(Data extract Opens)

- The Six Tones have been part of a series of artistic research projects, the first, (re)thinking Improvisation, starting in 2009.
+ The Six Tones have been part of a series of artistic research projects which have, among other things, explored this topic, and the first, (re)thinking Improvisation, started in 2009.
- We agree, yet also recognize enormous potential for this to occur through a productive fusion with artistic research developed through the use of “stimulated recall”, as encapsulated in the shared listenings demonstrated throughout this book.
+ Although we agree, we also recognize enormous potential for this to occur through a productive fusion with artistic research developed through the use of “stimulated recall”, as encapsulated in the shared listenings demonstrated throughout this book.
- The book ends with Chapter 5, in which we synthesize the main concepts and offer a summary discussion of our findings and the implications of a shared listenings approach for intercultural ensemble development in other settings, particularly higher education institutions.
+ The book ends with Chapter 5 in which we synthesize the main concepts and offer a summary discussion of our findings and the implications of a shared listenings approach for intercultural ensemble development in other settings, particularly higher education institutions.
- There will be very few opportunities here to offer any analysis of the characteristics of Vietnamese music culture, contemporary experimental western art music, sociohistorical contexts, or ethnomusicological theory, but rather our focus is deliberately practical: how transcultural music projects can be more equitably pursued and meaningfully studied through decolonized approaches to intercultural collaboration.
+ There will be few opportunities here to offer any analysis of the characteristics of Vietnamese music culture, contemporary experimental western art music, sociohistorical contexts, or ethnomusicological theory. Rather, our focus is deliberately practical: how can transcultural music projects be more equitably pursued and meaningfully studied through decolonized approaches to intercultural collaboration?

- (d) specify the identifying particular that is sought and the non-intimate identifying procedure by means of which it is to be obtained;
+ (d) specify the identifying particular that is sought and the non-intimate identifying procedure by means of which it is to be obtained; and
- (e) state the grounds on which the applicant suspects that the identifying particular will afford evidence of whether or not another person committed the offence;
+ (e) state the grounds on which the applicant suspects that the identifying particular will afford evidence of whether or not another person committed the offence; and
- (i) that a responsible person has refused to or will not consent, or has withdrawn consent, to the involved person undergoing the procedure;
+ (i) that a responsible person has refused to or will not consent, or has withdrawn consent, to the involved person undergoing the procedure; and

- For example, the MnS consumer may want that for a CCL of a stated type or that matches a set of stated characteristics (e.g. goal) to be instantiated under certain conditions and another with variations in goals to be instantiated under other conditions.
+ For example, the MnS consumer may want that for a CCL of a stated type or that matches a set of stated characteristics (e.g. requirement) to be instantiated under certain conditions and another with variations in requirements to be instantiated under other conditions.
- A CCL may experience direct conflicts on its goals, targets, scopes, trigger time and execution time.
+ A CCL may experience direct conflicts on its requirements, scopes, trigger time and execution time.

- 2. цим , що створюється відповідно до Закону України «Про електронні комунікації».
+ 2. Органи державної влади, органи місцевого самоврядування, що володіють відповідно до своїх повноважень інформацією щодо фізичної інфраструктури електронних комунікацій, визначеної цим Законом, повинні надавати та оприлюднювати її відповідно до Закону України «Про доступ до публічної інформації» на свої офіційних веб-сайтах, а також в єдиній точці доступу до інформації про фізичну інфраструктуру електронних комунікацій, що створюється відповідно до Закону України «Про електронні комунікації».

(Data extract Closes)

◆ Your assignment
Look through the entries above; find each line with the word "scopes" and copy it.

◆ Solution to this exercise
- A CCL may experience direct conflicts on its goals, targets, scopes, trigger time and execution time.
+ A CCL may experience direct conflicts on its requirements, scopes, trigger time and execution time.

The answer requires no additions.